One choice is to spend $100,000 on an RPO of one minute and theoretically lose only $10,000 in an outage (i.e. one minute of lost data). The other choice is to spend $10,000 on the five minute RPO and possibly lose $50,000 during an outage (i.e. five minutes of lost data). Finally, they can choose to spend only $1,000 and possibly lose $600,00 (i.e. 60 minutes of lost data) in an outage.
What if you can’t change the RPO?
You need to figure out how to lose less data during a recovery. It’s important to understand that the RPO is just that – an objective. The only way to improve your RPO is to do what is suggested above: get the business unit to change it. We like to use the term recovery point reality (RPR) to refer to the actual amount of data that you would lose during a recovery. What you’re really asking is, “How can I improve my RTR?”
Interestingly enough, there is a relationship between RTR and RPR (recovery point reality). If it takes you 12 hours to backup a server or VM, the best RPO you can meet is 12 hours. (And that’s only possible if you back it up twice a day.) This is because there was a consistency point made at the beginning of the backup and you will lose any data that happened since that consistency point. Although the backup may have finished at 5 AM, it started at 5 PM. You will lose all data since 5 PM. Therefore, in many backup architectures, increasing backup speed may allow you to lower your RPR. But honestly, trying to lower your RPR by increasing the speed of a traditional backup is fighting a losing battle. You’re constantly at a war with physics.
The other way to lower your RPR is to take advantage of database transaction logs and redo logs. These are created throughout the day and can be used to recover to a point in time later than when the backup was taken. The key to using these to lower your RPR is to ensure that they get replicated off-site throughout the day. They are a great tool, but they can’t help you if they’re only available on the machine that died.
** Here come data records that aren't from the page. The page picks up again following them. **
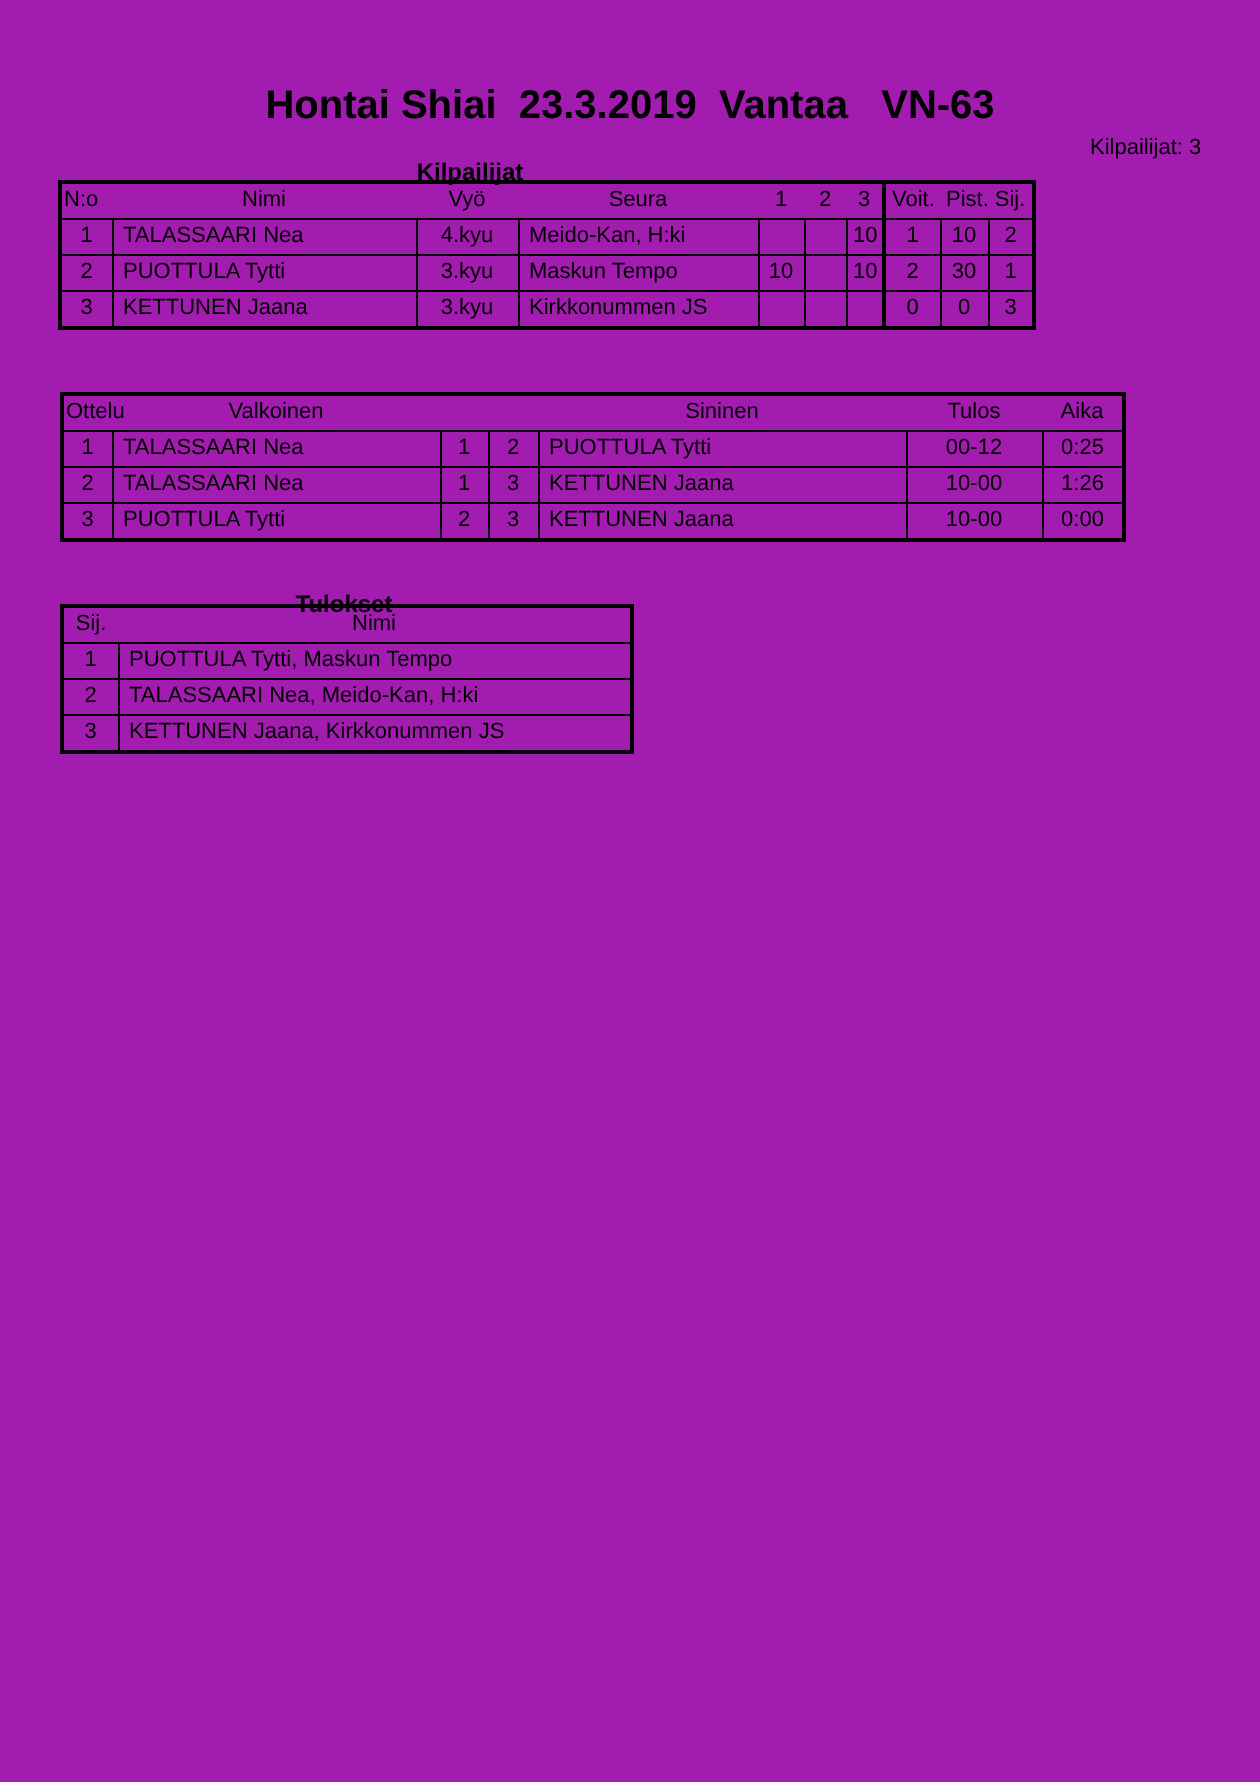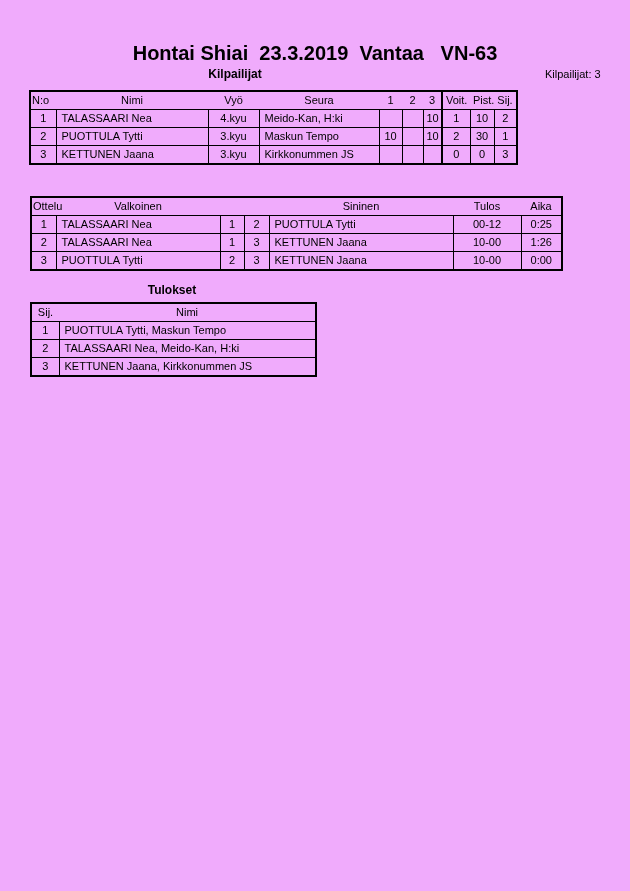--- a/index.html
+++ b/index.html
@@ -7,7 +7,7 @@
     position: relative;
     width: 630px;
     height: 891px;
-    background: #f0abfc;
+    background: #a21caf;
     color: #000000;
     font-family: "Liberation Sans", "DejaVu Sans", sans-serif;
     overflow: hidden;

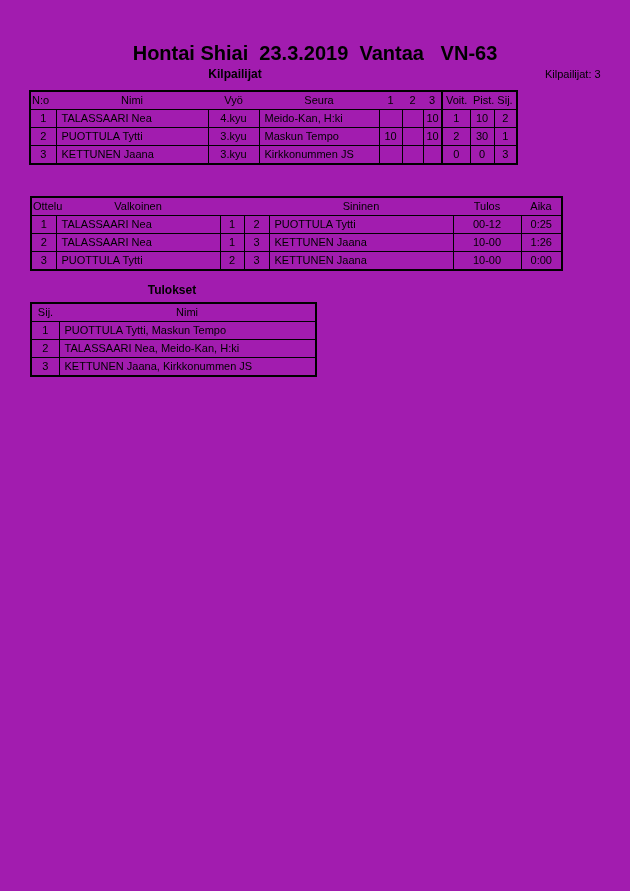--- a/index.html
+++ b/index.html
@@ -29,6 +29,7 @@
     font-size: 12px;
     font-weight: bold;
     white-space: nowrap;
+    margin-top: 12px;
   }
   .h-kilpailijat { top: 67px; left: 135px; }
   .h-ottelut     { top: 178px; left: 175px; }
The most common way that people look to lowering their RPR to an hour or less is the use of snapshots and replication, also known as near-continuous data protection (near-CDP). This may be provided by your operating system, such as VSS snapshots in Windows, or provided by your storage system, such as the snapshot facilities built into most modern storage arrays. Either way, the key is to get an application-consistent snapshot on the source system and then replicate that snapshot to the destination system. Depending on the capabilities of the snapshot system, you may be able to meet an RPO of only a few minutes.
Meeting an RPO of less than a minute is only possible with a continuous data protection (CDP) system. That is, every single write is synchronously copied to another storage system that will be used in time of recovery. The requirement for synchronous replication, of course, requires locating the target system very close to the source system. This is why most people opt for asynchronous replication that allows them to move the system farther away. Of course, as soon as you do this, you are acknowledging that you will not meet an RPO of zero. Your RPR will differ based on the bandwidth available for replication at any given point in time during the day. The truly paranoid perform synchronous replication to a local system which then performs asynchronous replication to a remote system. This provides a combination of an RPR of zero for most recoveries, and an RPR of something close to zero in a full disaster.
StorageSwiss Take
Besides negotiating for a longer RPO, the best thing you can do to improve your RPR is to move off of traditional backups that backup the entire system every time. They simply take too long and require too many resources to perform continuously throughout the day. By design, this means you are accepting an RPR of at least 24 hours during a disaster, since you will only backup once a day. Snapshots and replication can significantly improve your RPR. But for an RPR of close to zero, your only choice is CDP. But since CDP systems are both rare and expensive, they should be your choice of last resort.